Assignment >>
Begin at the line below that contains "- Activates after 60 seconds of idle". Repeat it and all remaining lines of the records exactly.

═══ Records provided ═══

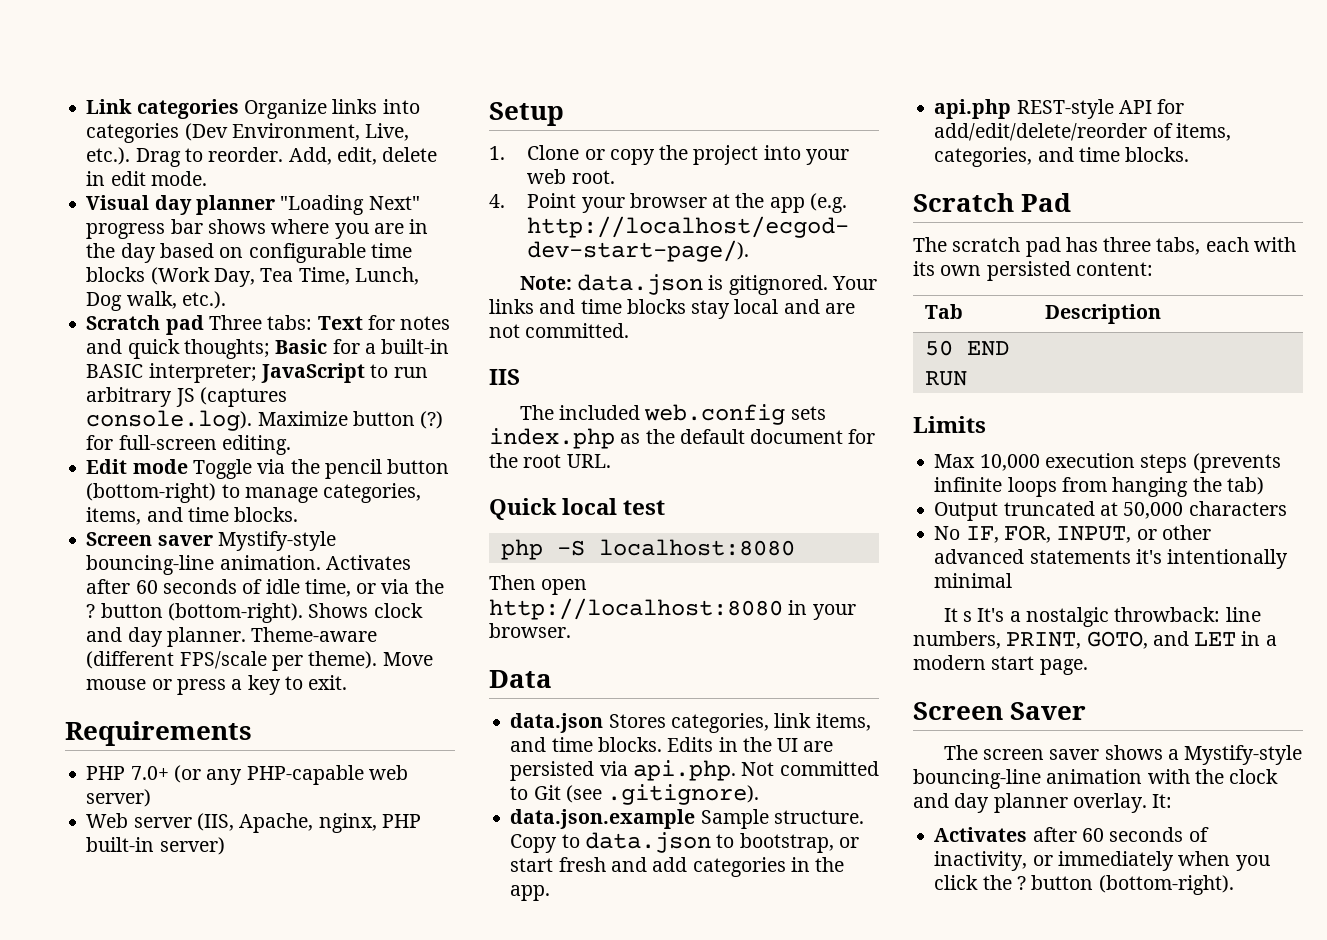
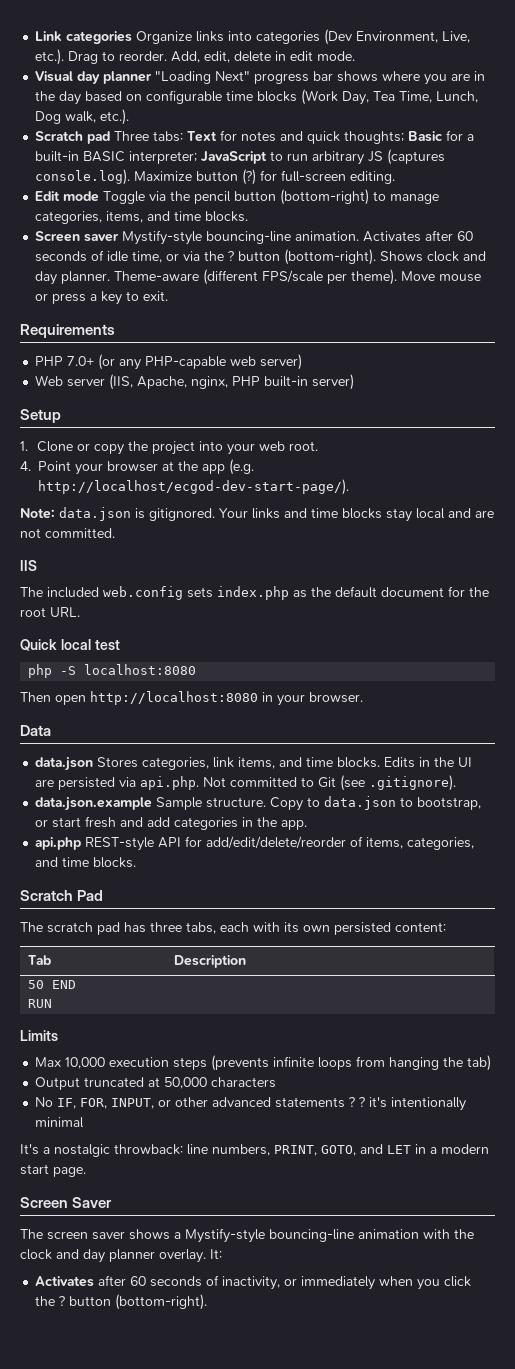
- No IF, FOR, INPUT, or other advanced statements it's intentionally minimal
+ No IF, FOR, INPUT, or other advanced statements ? ? it's intentionally minimal
- It s It's a nostalgic throwback: line numbers, PRINT, GOTO, and LET in a modern start page.
+ It's a nostalgic throwback: line numbers, PRINT, GOTO, and LET in a modern start page.

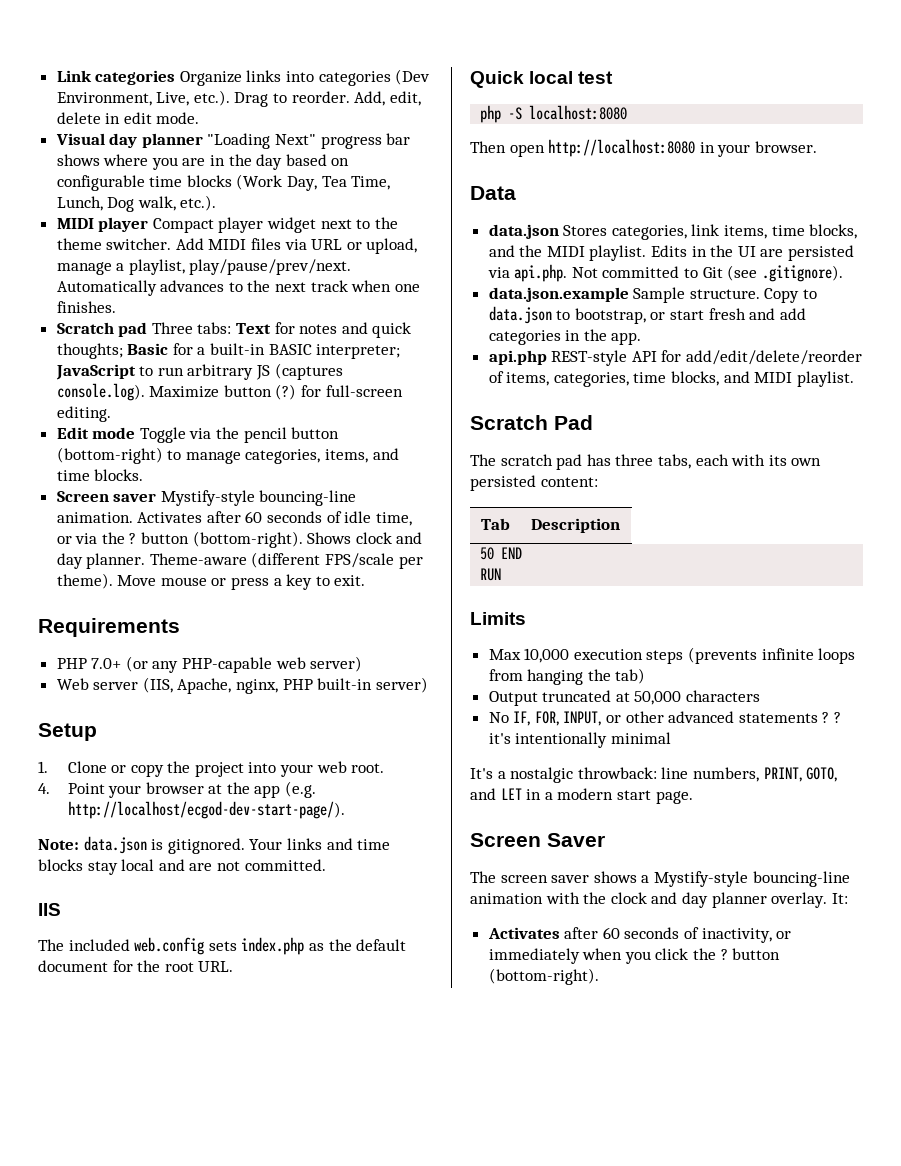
+ MIDI player Compact player widget next to the theme switcher. Add MIDI files via URL or upload, manage a playlist, play/pause/prev/next. Automatically advances to the next track when one finishes.
- data.json Stores categories, link items, and time blocks.
+ data.json Stores categories, link items, time blocks, and the MIDI playlist.
- api.php REST-style API for add/edit/delete/reorder of items, categories, and time blocks.
+ api.php REST-style API for add/edit/delete/reorder of items, categories, time blocks, and MIDI playlist.

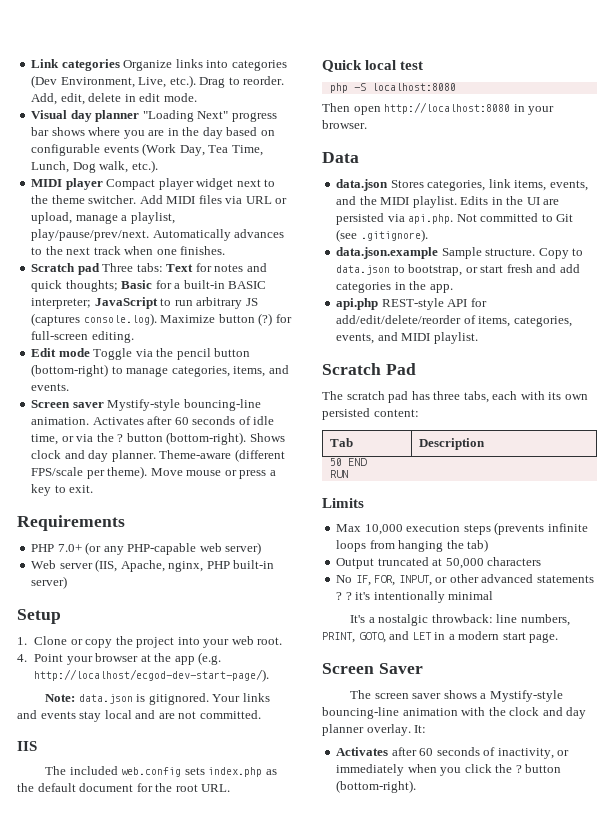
- Visual day planner "Loading Next" progress bar shows where you are in the day based on configurable time blocks (Work Day, Tea Time, Lunch, Dog walk, etc.).
+ Visual day planner "Loading Next" progress bar shows where you are in the day based on configurable events (Work Day, Tea Time, Lunch, Dog walk, etc.).
- Edit mode Toggle via the pencil button (bottom-right) to manage categories, items, and time blocks.
+ Edit mode Toggle via the pencil button (bottom-right) to manage categories, items, and events.
- Your links and time blocks stay local and are not committed.
+ Your links and events stay local and are not committed.
- data.json Stores categories, link items, time blocks, and the MIDI playlist.
+ data.json Stores categories, link items, events, and the MIDI playlist.
- api.php REST-style API for add/edit/delete/reorder of items, categories, time blocks, and MIDI playlist.
+ api.php REST-style API for add/edit/delete/reorder of items, categories, events, and MIDI playlist.

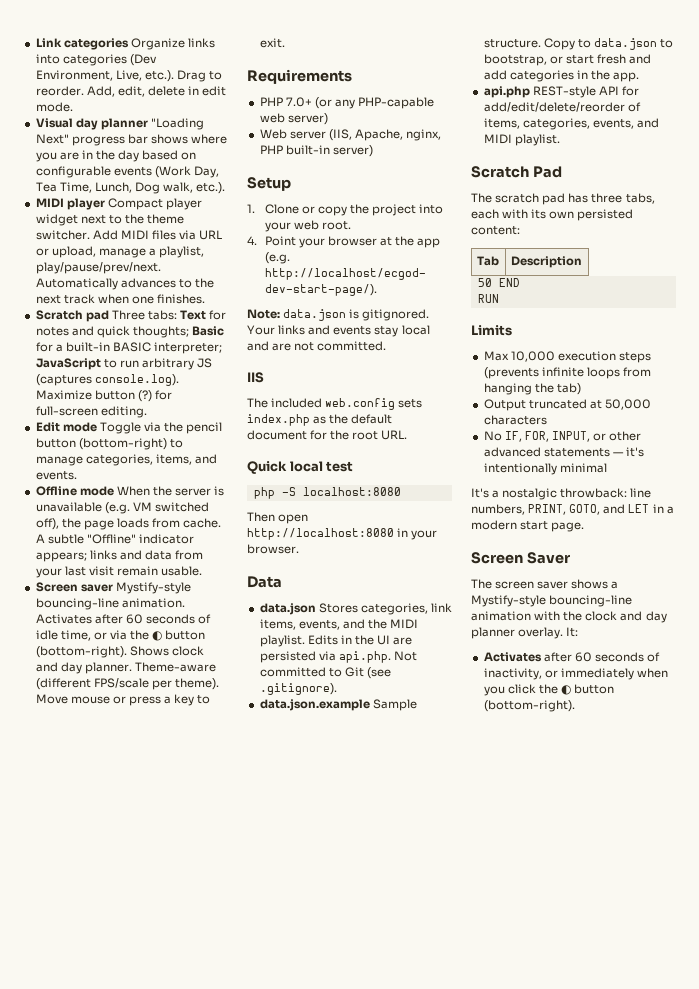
+ Offline mode When the server is unavailable (e.g. VM switched off), the page loads from cache. A subtle "Offline" indicator appears; links and data from your last visit remain usable.
- Activates after 60 seconds of idle time, or via the ? button (bottom-right).
+ Activates after 60 seconds of idle time, or via the ◐ button (bottom-right).
- No IF, FOR, INPUT, or other advanced statements ? ? it's intentionally minimal
+ No IF, FOR, INPUT, or other advanced statements — it's intentionally minimal
- Activates after 60 seconds of inactivity, or immediately when you click the ? button (bottom-right).
+ Activates after 60 seconds of inactivity, or immediately when you click the ◐ button (bottom-right).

═══

Task solution >>
- Activates after 60 seconds of idle time, or via the ? button (bottom-right).
+ Activates after 60 seconds of idle time, or via the ◐ button (bottom-right).
- No IF, FOR, INPUT, or other advanced statements ? ? it's intentionally minimal
+ No IF, FOR, INPUT, or other advanced statements — it's intentionally minimal
- Activates after 60 seconds of inactivity, or immediately when you click the ? button (bottom-right).
+ Activates after 60 seconds of inactivity, or immediately when you click the ◐ button (bottom-right).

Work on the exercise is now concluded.